■ **Exercise prompt**:
List all lines of the data that include the string "ومؤسسات".
++++ Data
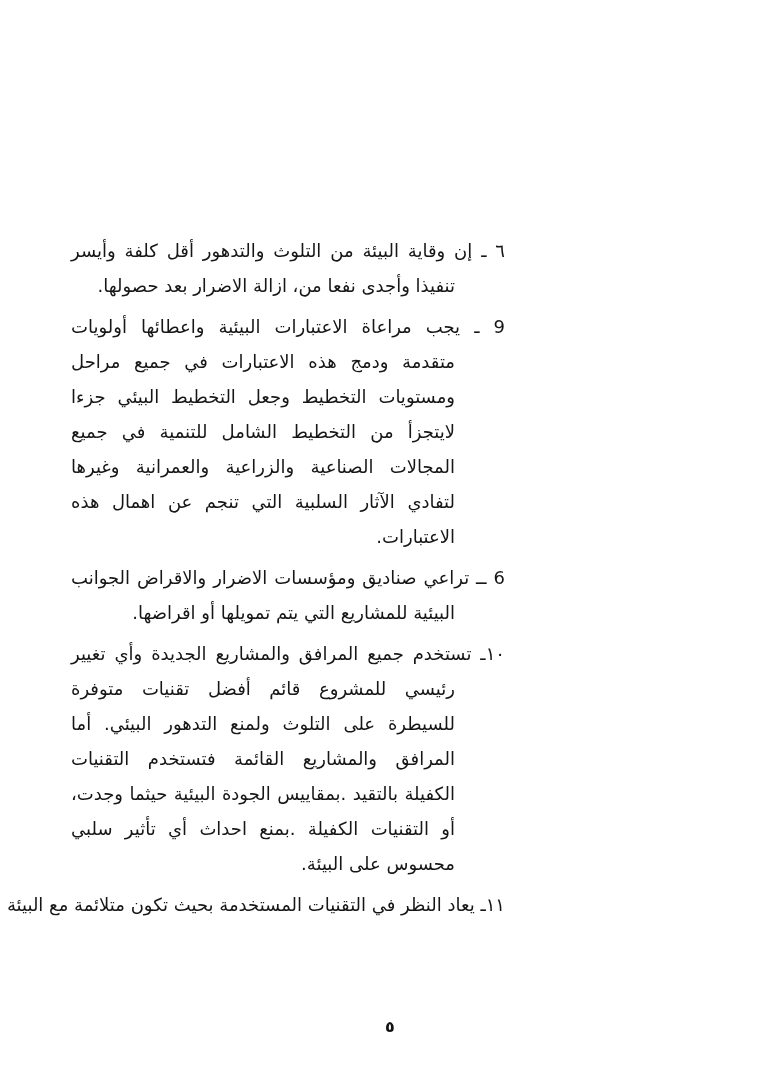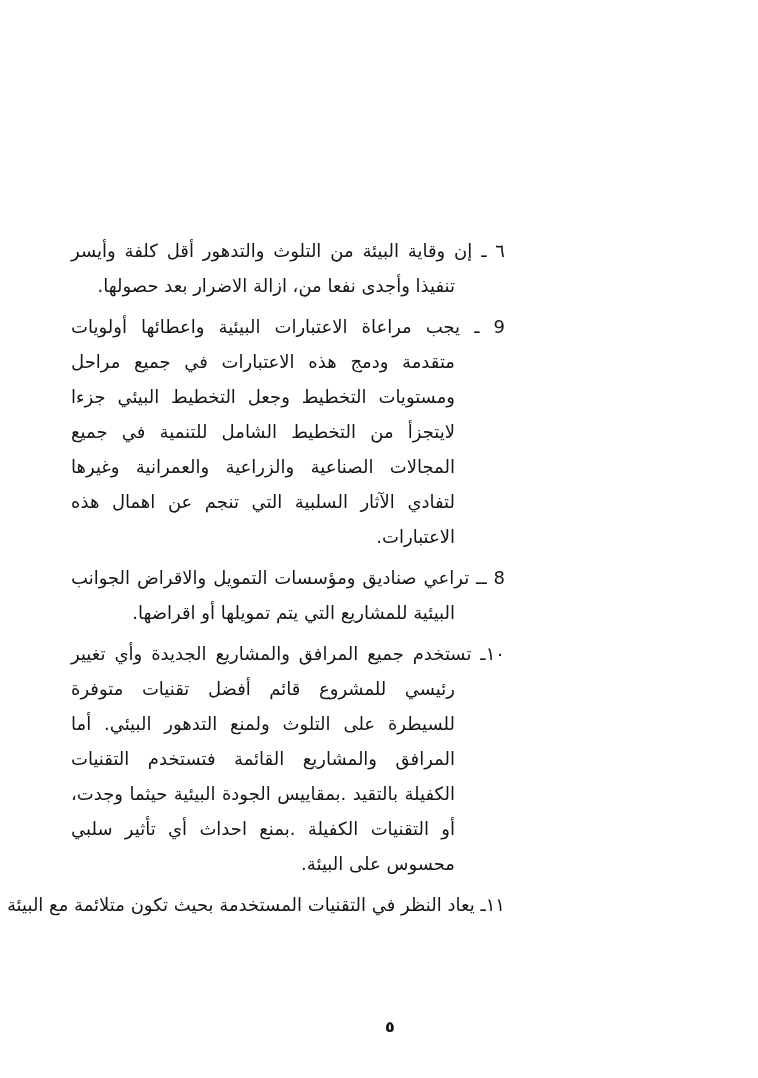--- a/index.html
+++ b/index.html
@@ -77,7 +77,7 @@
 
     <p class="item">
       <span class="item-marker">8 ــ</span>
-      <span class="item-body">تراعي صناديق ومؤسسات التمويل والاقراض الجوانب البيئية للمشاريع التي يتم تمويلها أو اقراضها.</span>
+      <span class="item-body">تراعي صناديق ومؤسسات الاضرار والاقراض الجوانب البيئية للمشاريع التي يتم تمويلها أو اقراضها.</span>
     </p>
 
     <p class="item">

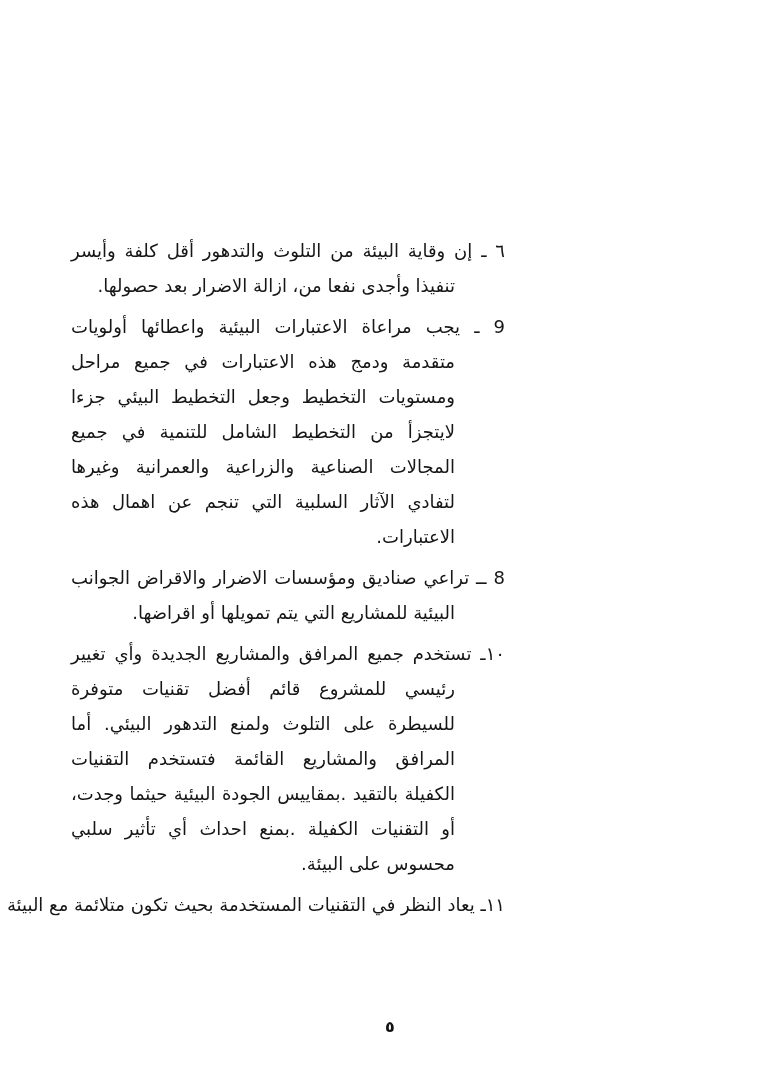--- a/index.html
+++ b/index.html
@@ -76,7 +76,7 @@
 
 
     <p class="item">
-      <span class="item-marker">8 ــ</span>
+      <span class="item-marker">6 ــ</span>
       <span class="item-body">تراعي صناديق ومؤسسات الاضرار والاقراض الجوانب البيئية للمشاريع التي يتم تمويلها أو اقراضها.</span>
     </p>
++++++++
■ **Written response**:
-      <span class="item-body">تراعي صناديق ومؤسسات التمويل والاقراض الجوانب البيئية للمشاريع التي يتم تمويلها أو اقراضها.</span>
+      <span class="item-body">تراعي صناديق ومؤسسات الاضرار والاقراض الجوانب البيئية للمشاريع التي يتم تمويلها أو اقراضها.</span>
       <span class="item-body">تراعي صناديق ومؤسسات الاضرار والاقراض الجوانب البيئية للمشاريع التي يتم تمويلها أو اقراضها.</span>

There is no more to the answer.